Having stated the above, I have to admit that, whilst I am totally against any traditions or policies that discriminate against any of the aspects covered in the 2010 Equality Act, I would not advocate losing all of the traditions of these Clubs. Below are some extracts from the website at Rye Golf Club, one of the finest and also most Private Members Clubs in the country:
So, forget having anything to eat if you have forgotten your jacket and tie, ensure your legs are fully covered by long socks even if you are wearing shorts and you will be locked out of the clubhouse if you finish after 7pm even though the green fees are £140 per person. And leave your mobile phones at home!
But do you know what, so what! Rye is a fantastic golf course, the staff are professional and courteous and the lunch matches anything I have ever experienced. If the members wish to maintain some quaint and archaic rules without hurting anyone – to me that adds to the uniqueness of golf in England.
It has to be said that the best courses in England are generally amongst the most accessible of any of the top courses across the world. If you are willing to pay the green fee and book well in advance, generally you are able to get a game on courses and follow in the footsteps of some of the greats of the game.

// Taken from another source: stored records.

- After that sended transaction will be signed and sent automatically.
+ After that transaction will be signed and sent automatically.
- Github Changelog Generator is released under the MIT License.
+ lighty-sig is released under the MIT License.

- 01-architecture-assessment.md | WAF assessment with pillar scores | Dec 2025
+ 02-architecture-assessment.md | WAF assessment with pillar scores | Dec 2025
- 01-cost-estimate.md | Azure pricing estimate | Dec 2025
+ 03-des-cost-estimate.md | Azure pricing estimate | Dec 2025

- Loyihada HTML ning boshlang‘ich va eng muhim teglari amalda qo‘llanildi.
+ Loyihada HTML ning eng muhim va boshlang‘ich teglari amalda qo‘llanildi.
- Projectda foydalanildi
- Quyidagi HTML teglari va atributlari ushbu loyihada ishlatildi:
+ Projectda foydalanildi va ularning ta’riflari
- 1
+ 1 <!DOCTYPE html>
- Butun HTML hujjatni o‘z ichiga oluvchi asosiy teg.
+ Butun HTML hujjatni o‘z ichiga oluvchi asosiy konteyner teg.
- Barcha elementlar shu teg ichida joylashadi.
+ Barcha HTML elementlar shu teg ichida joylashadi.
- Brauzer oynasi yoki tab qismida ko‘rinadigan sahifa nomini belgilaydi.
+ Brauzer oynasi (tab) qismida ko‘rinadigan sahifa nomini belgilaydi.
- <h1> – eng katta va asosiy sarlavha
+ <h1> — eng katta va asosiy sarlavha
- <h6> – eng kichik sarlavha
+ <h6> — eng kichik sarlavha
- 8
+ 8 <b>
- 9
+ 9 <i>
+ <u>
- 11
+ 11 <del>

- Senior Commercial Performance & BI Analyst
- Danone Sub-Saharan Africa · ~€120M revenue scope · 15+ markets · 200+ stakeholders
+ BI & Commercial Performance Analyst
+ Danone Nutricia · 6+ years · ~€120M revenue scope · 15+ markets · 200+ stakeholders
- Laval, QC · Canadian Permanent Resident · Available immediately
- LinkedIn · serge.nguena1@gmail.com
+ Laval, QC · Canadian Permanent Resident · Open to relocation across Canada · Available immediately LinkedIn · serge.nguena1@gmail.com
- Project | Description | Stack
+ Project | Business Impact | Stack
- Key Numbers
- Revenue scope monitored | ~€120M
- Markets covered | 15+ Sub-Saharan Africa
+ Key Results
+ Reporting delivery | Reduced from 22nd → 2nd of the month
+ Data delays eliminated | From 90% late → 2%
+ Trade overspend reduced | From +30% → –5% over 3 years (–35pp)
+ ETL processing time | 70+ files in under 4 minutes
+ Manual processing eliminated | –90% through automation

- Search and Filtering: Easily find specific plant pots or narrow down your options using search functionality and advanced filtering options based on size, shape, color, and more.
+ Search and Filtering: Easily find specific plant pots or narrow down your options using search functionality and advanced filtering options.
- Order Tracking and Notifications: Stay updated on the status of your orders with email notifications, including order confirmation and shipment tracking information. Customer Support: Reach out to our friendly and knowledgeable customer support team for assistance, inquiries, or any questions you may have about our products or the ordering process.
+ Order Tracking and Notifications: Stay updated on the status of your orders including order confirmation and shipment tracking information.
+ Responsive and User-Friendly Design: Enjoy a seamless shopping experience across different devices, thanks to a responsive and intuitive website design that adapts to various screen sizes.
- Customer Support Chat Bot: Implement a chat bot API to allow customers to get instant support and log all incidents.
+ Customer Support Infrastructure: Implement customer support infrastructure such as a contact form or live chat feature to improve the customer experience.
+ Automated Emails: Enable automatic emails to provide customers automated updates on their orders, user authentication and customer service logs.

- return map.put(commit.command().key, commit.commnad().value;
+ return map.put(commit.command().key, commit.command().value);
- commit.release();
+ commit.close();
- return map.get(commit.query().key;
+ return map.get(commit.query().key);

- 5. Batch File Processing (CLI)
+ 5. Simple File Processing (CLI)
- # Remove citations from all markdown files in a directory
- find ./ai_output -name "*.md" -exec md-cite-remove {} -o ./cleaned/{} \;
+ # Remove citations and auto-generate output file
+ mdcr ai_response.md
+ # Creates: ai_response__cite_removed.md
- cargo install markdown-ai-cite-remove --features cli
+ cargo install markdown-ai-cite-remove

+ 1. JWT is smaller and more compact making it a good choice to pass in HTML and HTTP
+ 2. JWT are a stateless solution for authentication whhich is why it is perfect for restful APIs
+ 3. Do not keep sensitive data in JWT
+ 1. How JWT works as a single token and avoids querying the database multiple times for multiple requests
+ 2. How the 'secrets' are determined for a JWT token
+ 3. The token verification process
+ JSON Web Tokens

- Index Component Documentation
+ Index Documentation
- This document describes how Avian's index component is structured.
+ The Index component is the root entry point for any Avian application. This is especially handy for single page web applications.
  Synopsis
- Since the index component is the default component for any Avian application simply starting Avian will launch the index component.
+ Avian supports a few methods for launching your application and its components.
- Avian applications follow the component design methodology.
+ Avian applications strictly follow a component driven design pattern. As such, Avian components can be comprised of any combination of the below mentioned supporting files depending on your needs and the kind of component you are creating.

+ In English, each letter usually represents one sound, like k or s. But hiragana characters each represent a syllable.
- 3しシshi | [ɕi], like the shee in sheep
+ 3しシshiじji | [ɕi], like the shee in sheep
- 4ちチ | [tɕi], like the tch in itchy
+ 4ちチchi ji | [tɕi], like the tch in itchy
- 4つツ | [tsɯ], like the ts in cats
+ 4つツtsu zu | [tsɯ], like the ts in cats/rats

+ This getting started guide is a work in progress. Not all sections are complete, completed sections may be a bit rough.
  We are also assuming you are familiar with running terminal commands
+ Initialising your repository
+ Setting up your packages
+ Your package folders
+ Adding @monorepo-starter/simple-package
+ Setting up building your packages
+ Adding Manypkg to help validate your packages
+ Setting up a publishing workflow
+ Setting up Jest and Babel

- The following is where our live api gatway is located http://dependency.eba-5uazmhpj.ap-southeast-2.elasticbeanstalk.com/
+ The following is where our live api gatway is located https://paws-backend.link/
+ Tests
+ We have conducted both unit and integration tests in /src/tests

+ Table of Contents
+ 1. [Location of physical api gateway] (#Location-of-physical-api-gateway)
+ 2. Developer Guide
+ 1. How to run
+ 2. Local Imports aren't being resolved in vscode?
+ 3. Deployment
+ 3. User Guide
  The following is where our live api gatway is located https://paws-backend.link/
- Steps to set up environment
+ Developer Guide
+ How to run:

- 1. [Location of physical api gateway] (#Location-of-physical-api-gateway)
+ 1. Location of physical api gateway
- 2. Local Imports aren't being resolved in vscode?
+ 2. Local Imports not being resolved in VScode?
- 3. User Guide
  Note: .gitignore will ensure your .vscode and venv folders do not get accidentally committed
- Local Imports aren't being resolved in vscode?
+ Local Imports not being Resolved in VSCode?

Having said that, golf tourism in England for many years sat in the shadows of offerings from Scotland, Wales, Ireland, Portugal, Spain and other countries in continental Europe who in recent years have seen Golf as a means to attract tourists with plenty of disposable income.
Founded less than 5 years ago, Golf Tourism England helps to fill a vital function to promote England as a major golfing destination, to generate and promote marketing activities for its members whilst lobbying Government for additional funds to promote the game.
GTE concentrates on the best courses in the country through the promotion of regionalised Tours – for example Royal Cromer forms part of the Norfolk’s Golf Coast with Sheringham, Hunstanton and Kings Lynn.
These groups are a great example of Clubs working together for mutual benefit – benefits that trickle down to all Clubs in the region.
So in summary, give or take the odd own goal provided by old-fashioned and out of date customs, the top courses in England form a fantastic advert for the golf industry in this country. Regularly hosting the biggest golf tournament in the world, clustered together to create easy golf tours and with history, quality and diversity, the future continues to be bright for the best of the best in England.